◆ ABOUT THIS TASK:
After locating the line with "- Integration of" in the data that follows, return it and every later line exactly, up to and including the line with "and code quality checks".

Records from a dataset
_ _ _ _ _

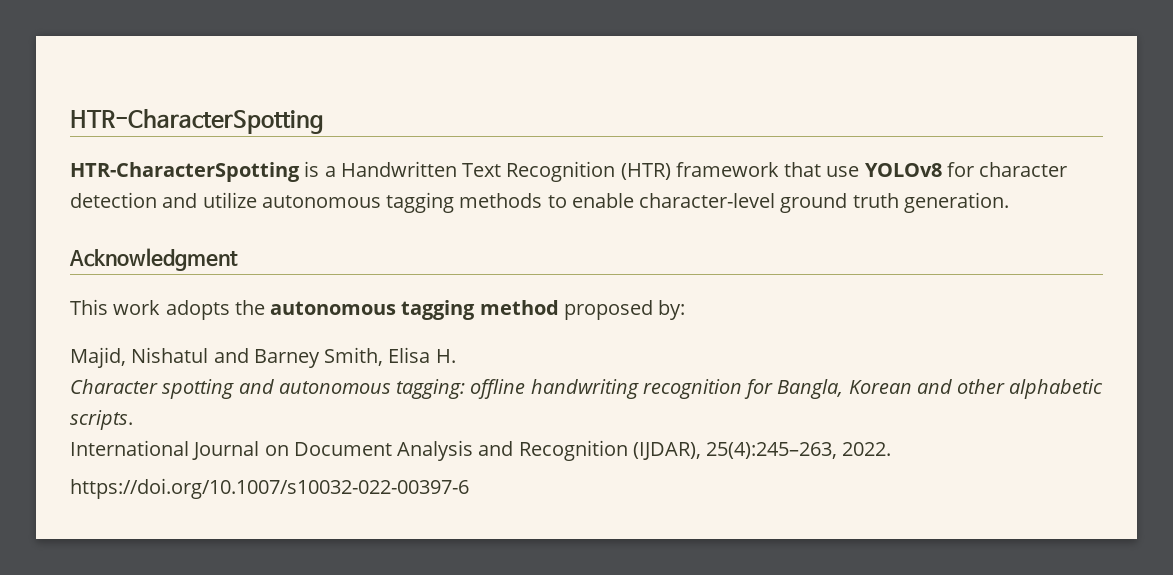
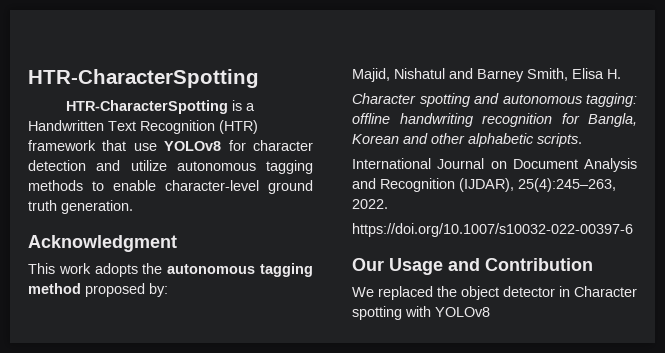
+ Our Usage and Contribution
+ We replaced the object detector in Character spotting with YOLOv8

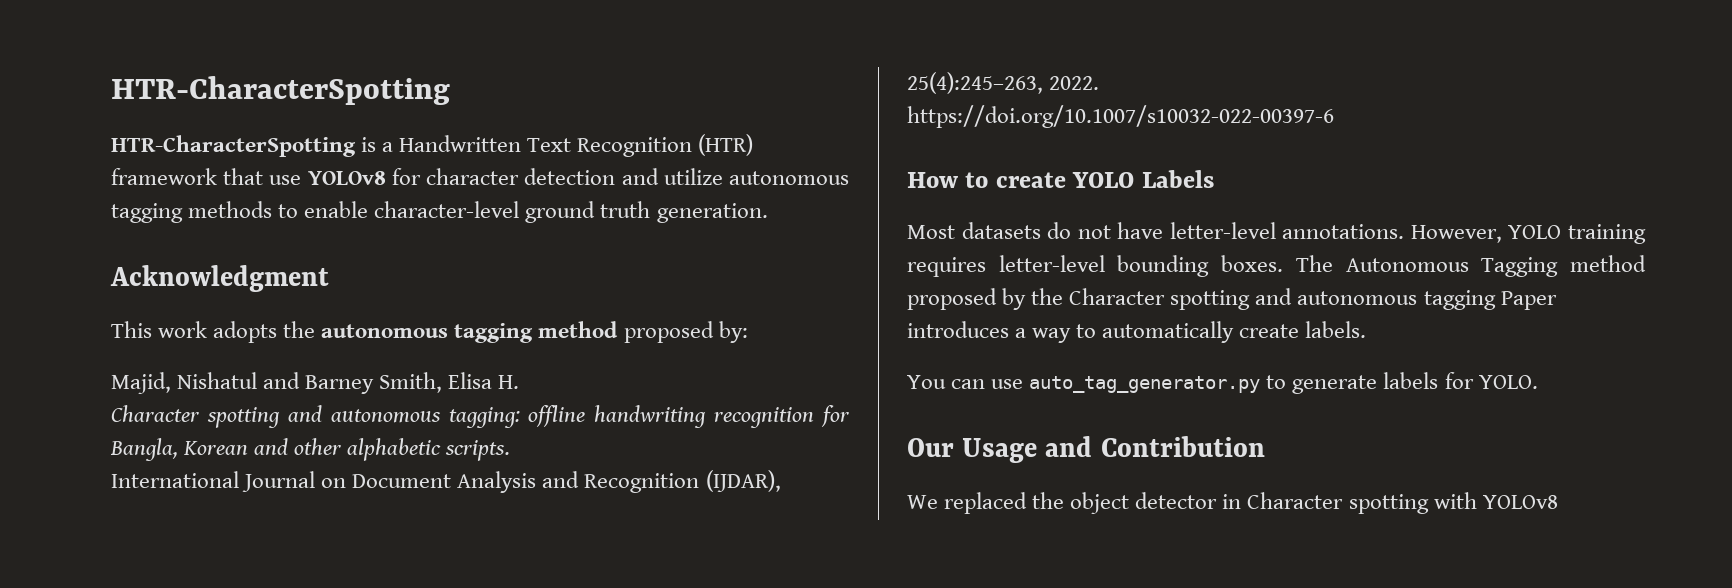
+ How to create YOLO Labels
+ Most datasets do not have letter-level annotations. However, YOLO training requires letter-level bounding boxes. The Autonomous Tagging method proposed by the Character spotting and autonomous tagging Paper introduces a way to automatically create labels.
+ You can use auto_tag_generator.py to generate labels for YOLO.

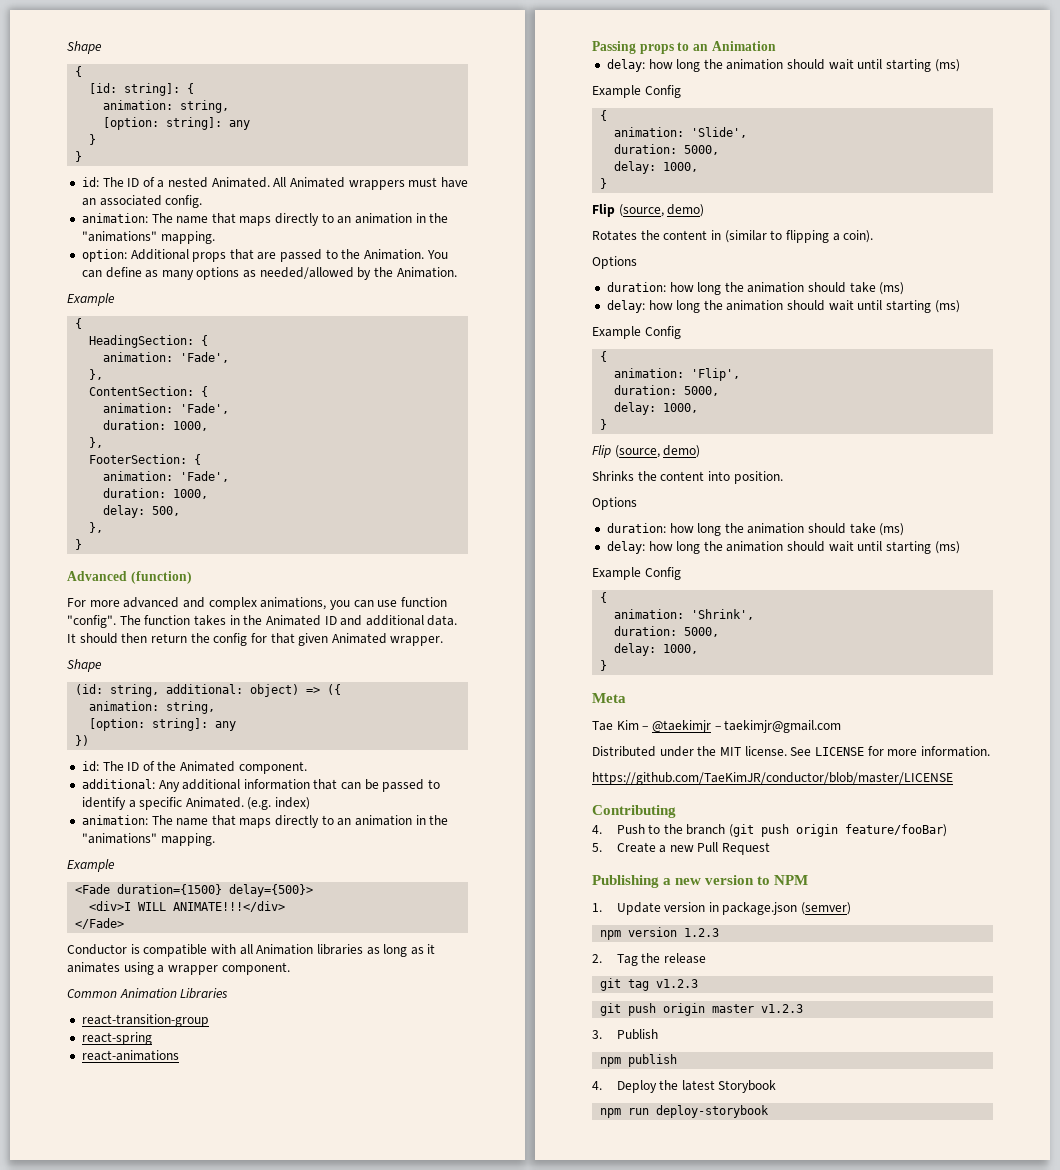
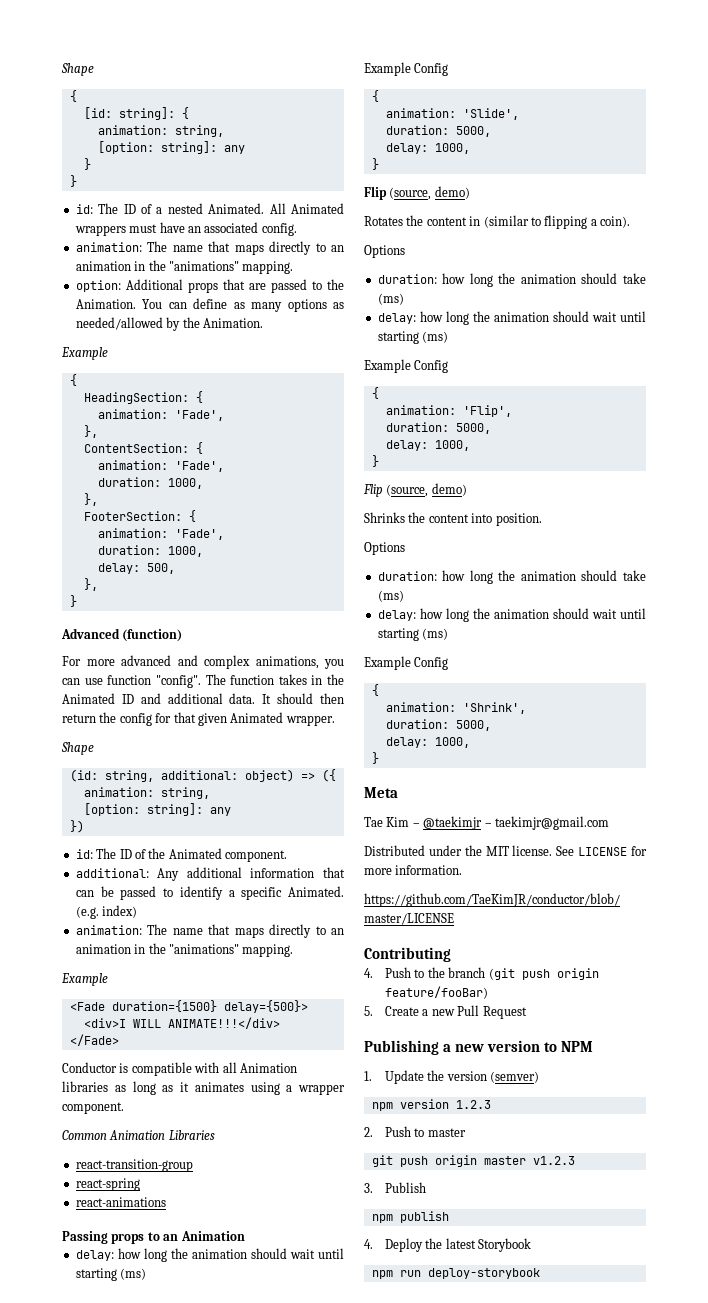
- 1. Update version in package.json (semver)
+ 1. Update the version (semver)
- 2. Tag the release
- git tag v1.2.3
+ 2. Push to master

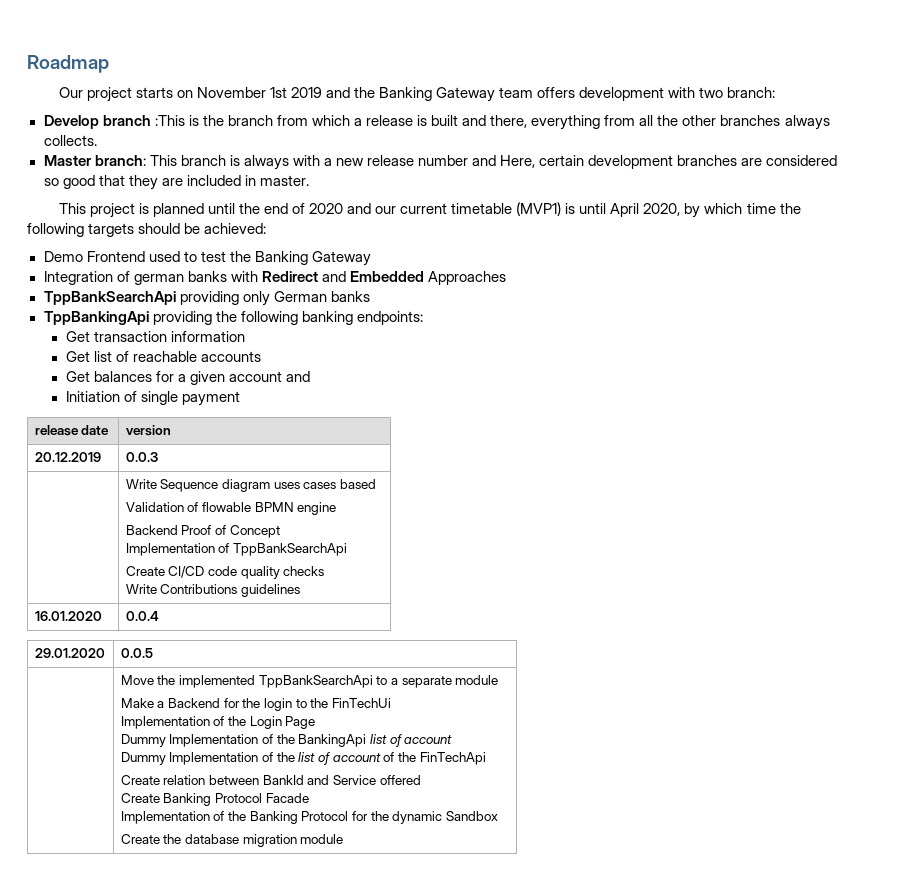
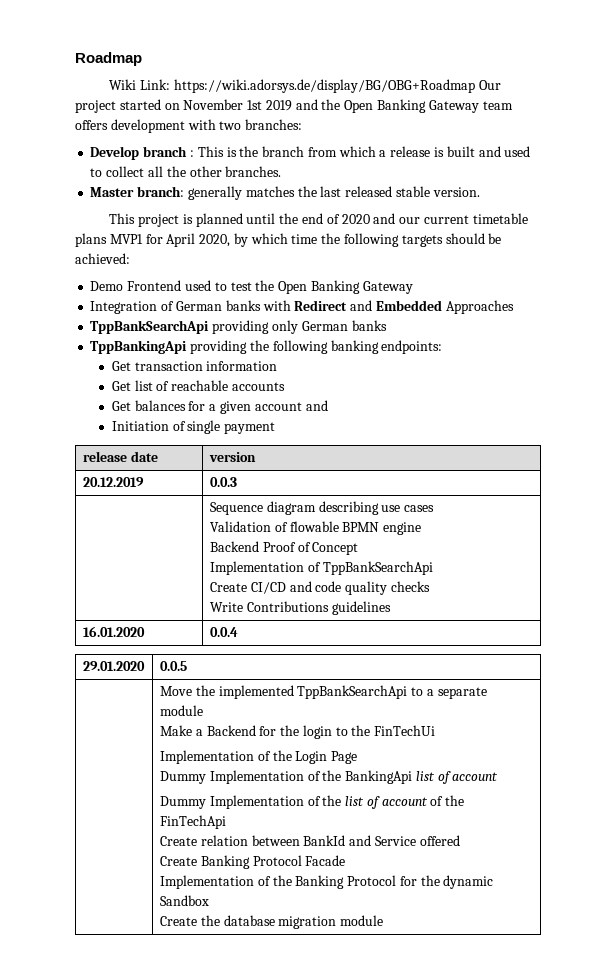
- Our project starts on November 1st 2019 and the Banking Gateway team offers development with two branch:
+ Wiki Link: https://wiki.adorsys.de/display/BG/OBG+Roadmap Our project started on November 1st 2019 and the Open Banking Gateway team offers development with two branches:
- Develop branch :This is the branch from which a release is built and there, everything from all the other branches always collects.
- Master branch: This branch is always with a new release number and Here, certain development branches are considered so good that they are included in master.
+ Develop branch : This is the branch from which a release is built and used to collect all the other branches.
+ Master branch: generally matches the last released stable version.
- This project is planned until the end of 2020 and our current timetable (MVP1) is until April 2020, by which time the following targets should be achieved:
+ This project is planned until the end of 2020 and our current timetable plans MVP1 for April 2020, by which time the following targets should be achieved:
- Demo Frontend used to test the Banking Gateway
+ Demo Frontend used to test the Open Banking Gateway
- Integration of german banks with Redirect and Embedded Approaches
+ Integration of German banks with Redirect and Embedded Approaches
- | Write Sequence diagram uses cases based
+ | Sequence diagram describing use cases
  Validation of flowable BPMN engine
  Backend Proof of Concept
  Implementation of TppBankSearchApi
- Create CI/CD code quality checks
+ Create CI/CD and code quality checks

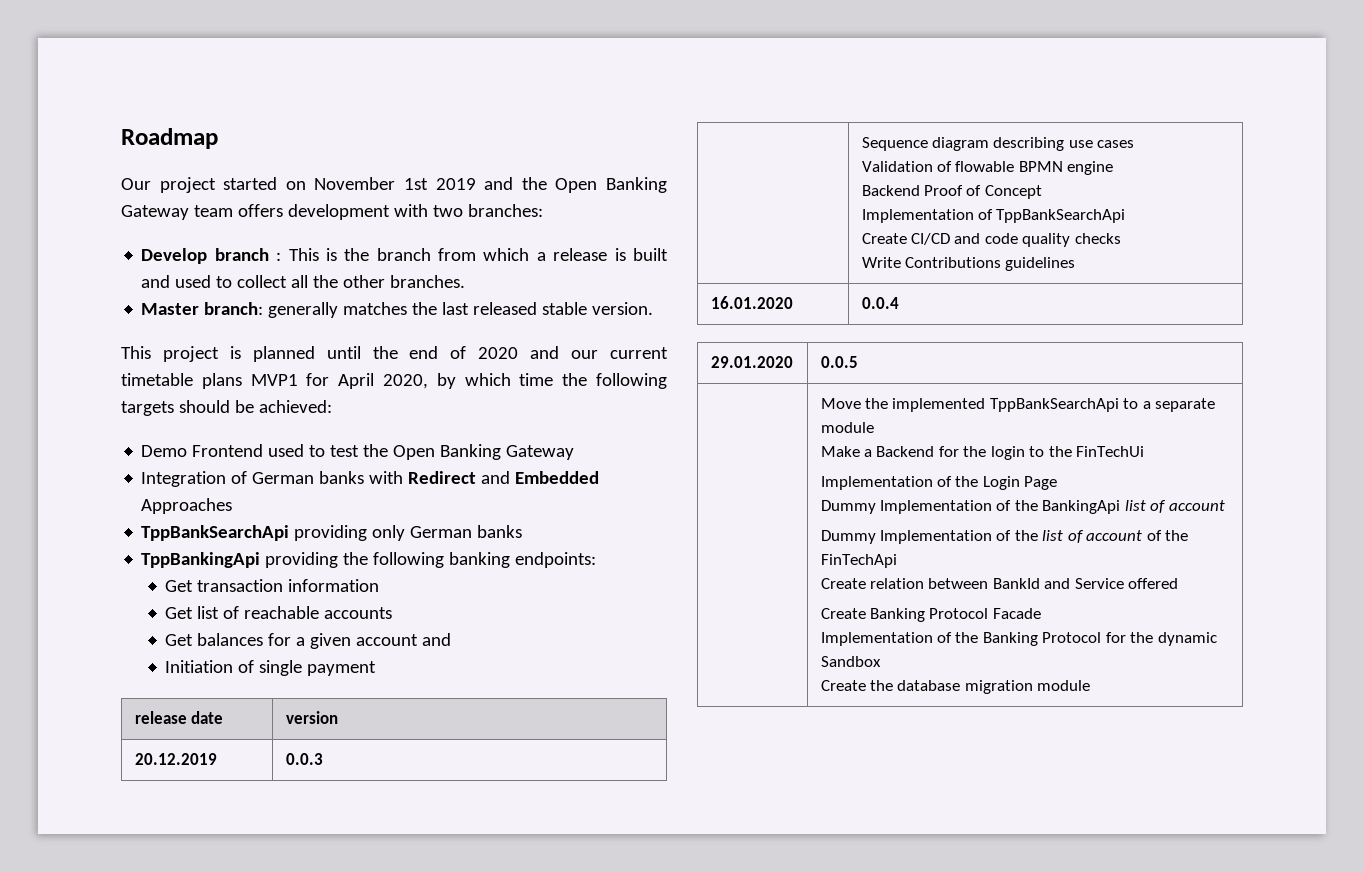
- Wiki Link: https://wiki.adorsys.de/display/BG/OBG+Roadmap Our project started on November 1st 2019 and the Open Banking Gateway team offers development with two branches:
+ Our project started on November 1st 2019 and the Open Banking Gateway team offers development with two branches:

_ _ _ _ _

◆ TASK OUTPUT:
- Integration of german banks with Redirect and Embedded Approaches
+ Integration of German banks with Redirect and Embedded Approaches
- | Write Sequence diagram uses cases based
+ | Sequence diagram describing use cases
  Validation of flowable BPMN engine
  Backend Proof of Concept
  Implementation of TppBankSearchApi
- Create CI/CD code quality checks
+ Create CI/CD and code quality checks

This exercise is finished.